Ken Watson was a Hemlock Society board member for several years specializing in filming our meetings, interviewing and often hosting our guests, and helping with all things video. His apartment in the Vi Retirement Community was a mini-recording studio with a green screen, teleprompter, lights, cameras, and plenty of action.

On August 18, Ken died peacefully, the natural way, over two days, with ten of us around him in his penthouse apartment, including his two young great-grandsons who affectionately patted his head and face, even after he stopped breathing.

Even though he was on a first-name basis with the leaders of our movement, like Derek Humphrey, Dick MacDonald, Rob Jonquierre – many of whom he hosted in his apartment – he chose to die “naturally” with hospice care. Just a month before, our very good friend, Len, chose to use the End-of-Life Option Act, and we said a loving goodbye to him. Ken chose to continue life, dying two weeks short of his 102nd birthday.

Ken was a smart but modest, soft-spoken physicist and a member of the National Academy of Science. His PhD was in Electrical Engineering and Physics. He was a professor for 35 years at UC Berkley, having done his post-doc training with Robert Oppenheimer and Edward Teller and worked under several presidents. After retiring from Berkley, he became an Emeritus Professor of Physical Oceanography at UCSD Scripps Institute of Oceanography. Ken is the author of several books and papers, all of which are unintelligible to the average reader.

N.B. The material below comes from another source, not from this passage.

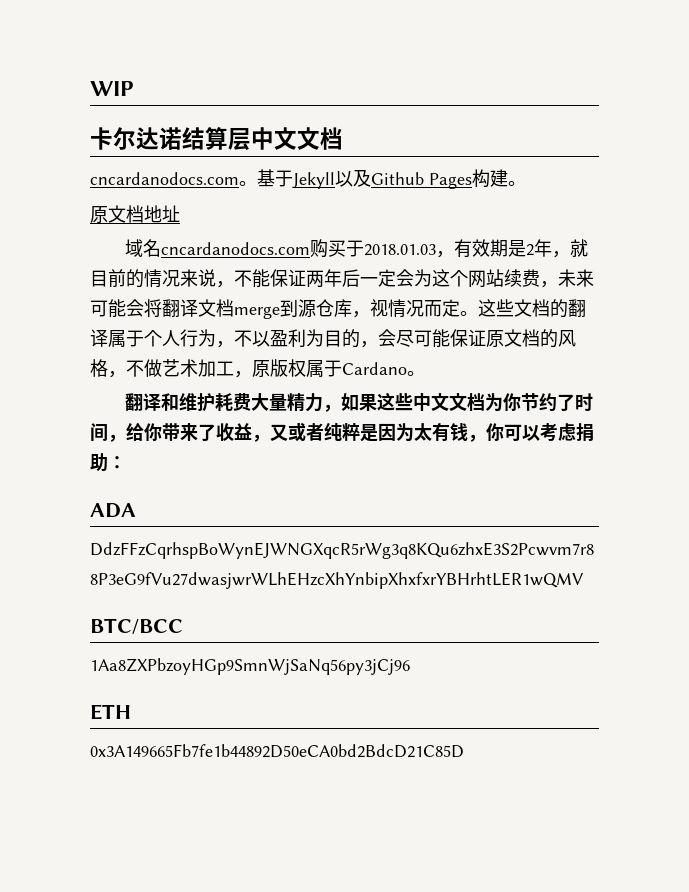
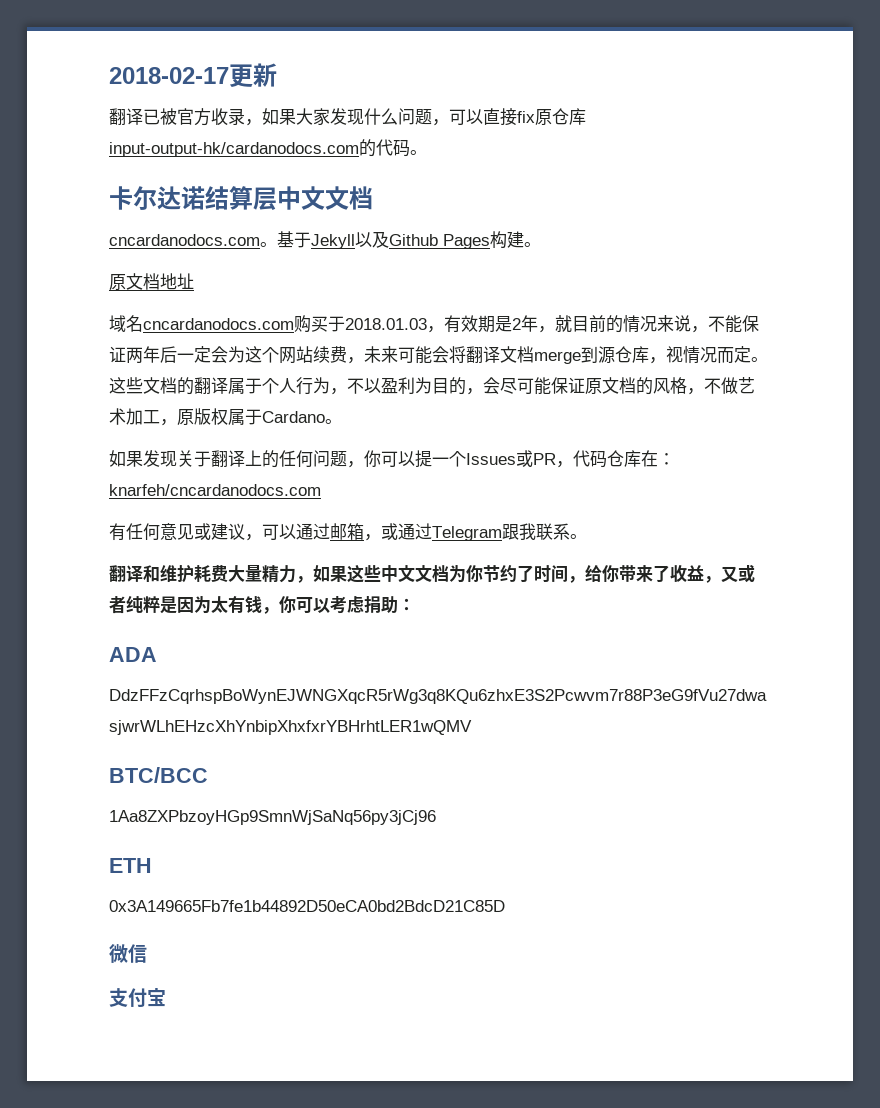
[90,81,133,96] WIP -> [109,63,277,88] [109,108,586,126] [109,139,427,157] 2018-02-17更新 // 翻译已被官方收录，如果大家发现什么问题，可以直接fix原仓库input-output-hk/cardanodocs.com的代码。
(425, 373) none -> [109,450,675,468] [109,484,321,496] [109,523,587,541] // 如果发现关于翻译上的任何问题，你可以提一个Issues或PR，代码仓库在：knarfeh/cncardanodocs.com // 有任何意见或建议，可以通过邮箱，或通过Telegram跟我联系。
(464, 751) none -> [109,944,147,963] [109,988,166,1008] // 微信 // 支付宝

Ken and his wife moved to the Vi Retirement Community 21 years ago; sadly, she died there in 2015. Most of his loving family is in San Diego except one son and his wife (who has become a Hemlock member) in Sedona. Ken developed an interest in making movies and helping out technically with projects at the Vi, which is how I met him 9 years ago and lured him into Hemlock activities as well as travel and ethnic restaurants. He is a man who truly had a good life and a good death, even though he chose to end it the old-fashioned way.